# Exercise requirements:
Nothing but the text should be carried over: reproduce all the data exactly and leave out every image.

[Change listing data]
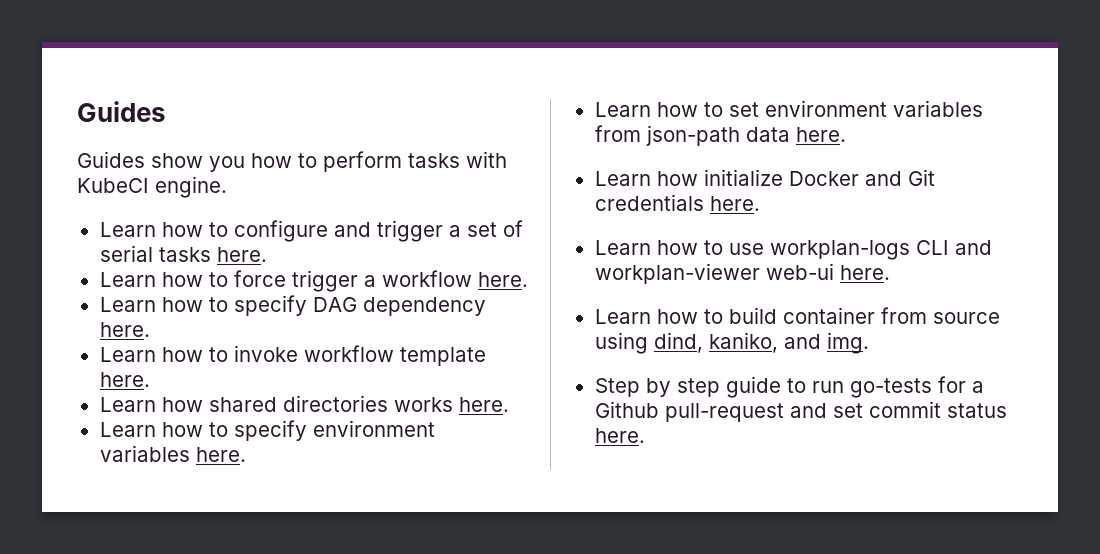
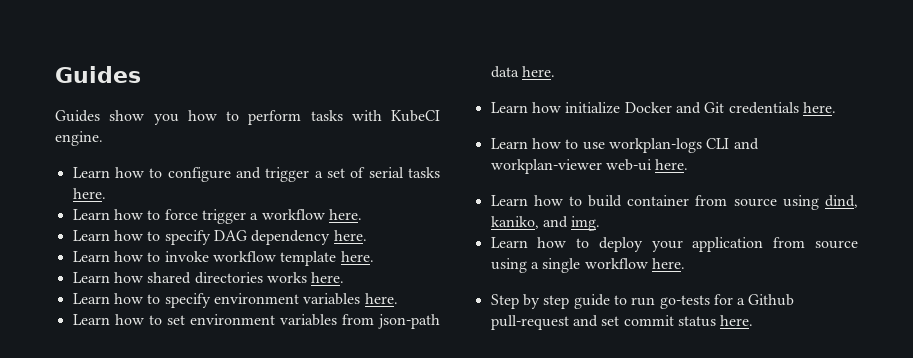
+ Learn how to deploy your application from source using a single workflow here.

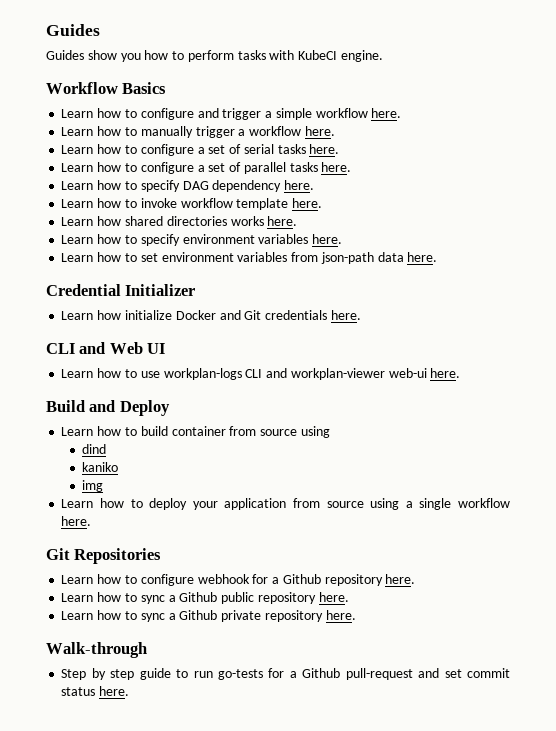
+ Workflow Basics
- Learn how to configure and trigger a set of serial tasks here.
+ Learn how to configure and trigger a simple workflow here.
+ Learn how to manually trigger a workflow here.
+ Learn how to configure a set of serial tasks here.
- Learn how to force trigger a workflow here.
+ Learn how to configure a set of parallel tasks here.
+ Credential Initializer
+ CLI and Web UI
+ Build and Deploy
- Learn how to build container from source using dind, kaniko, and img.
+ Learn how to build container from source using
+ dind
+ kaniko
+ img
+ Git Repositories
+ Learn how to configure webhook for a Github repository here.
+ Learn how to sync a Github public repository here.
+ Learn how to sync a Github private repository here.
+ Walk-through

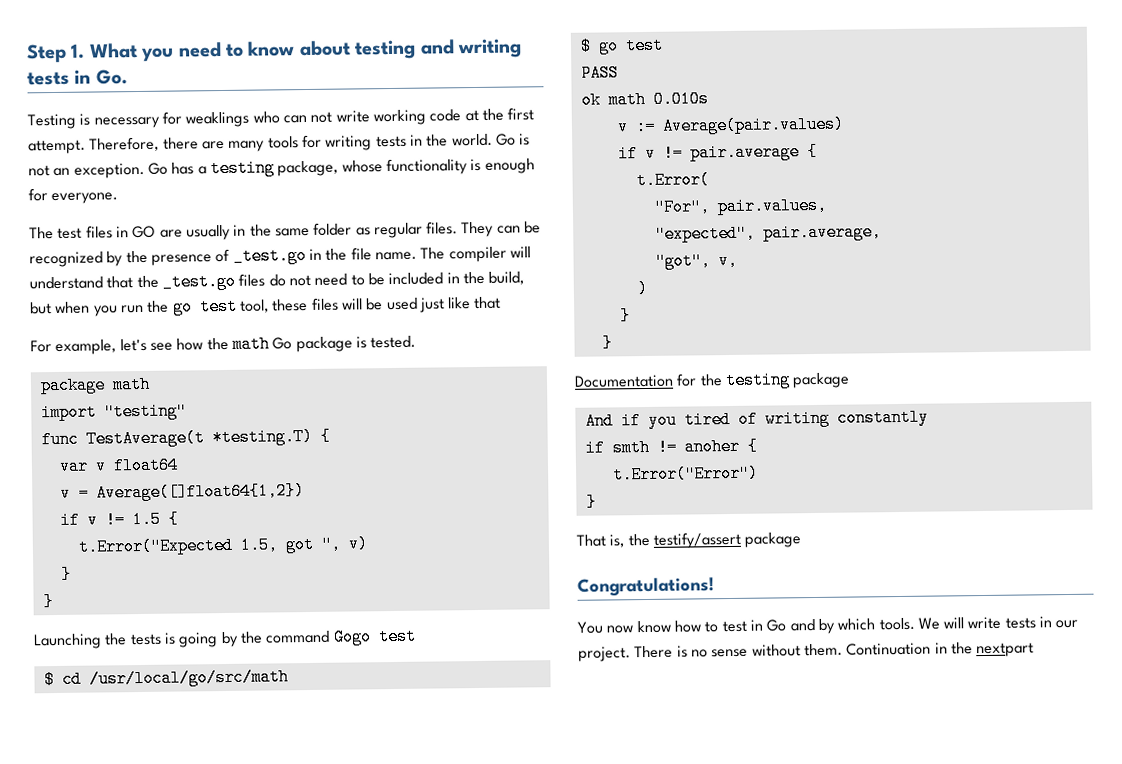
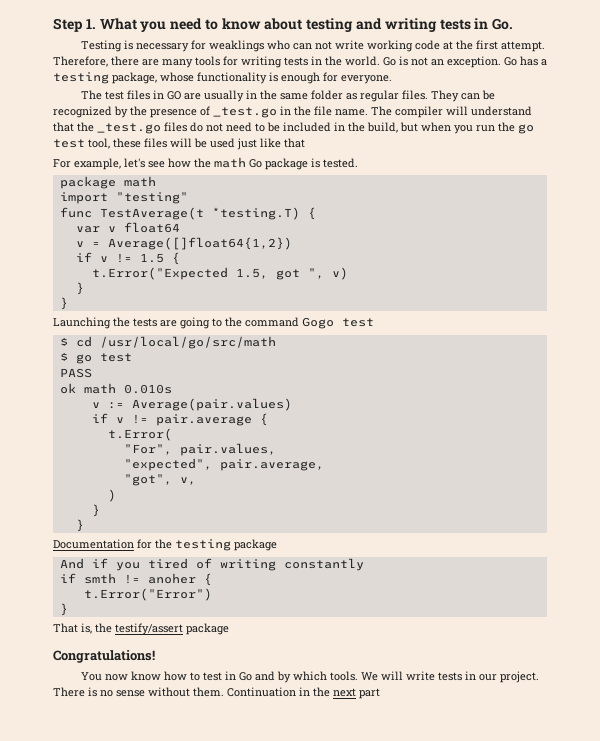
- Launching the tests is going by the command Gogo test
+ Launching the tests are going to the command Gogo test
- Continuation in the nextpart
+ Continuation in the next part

# Reply to the exercise:
+ Learn how to deploy your application from source using a single workflow here.

+ Workflow Basics
- Learn how to configure and trigger a set of serial tasks here.
+ Learn how to configure and trigger a simple workflow here.
+ Learn how to manually trigger a workflow here.
+ Learn how to configure a set of serial tasks here.
- Learn how to force trigger a workflow here.
+ Learn how to configure a set of parallel tasks here.
+ Credential Initializer
+ CLI and Web UI
+ Build and Deploy
- Learn how to build container from source using dind, kaniko, and img.
+ Learn how to build container from source using
+ dind
+ kaniko
+ img
+ Git Repositories
+ Learn how to configure webhook for a Github repository here.
+ Learn how to sync a Github public repository here.
+ Learn how to sync a Github private repository here.
+ Walk-through

- Launching the tests is going by the command Gogo test
+ Launching the tests are going to the command Gogo test
- Continuation in the nextpart
+ Continuation in the next part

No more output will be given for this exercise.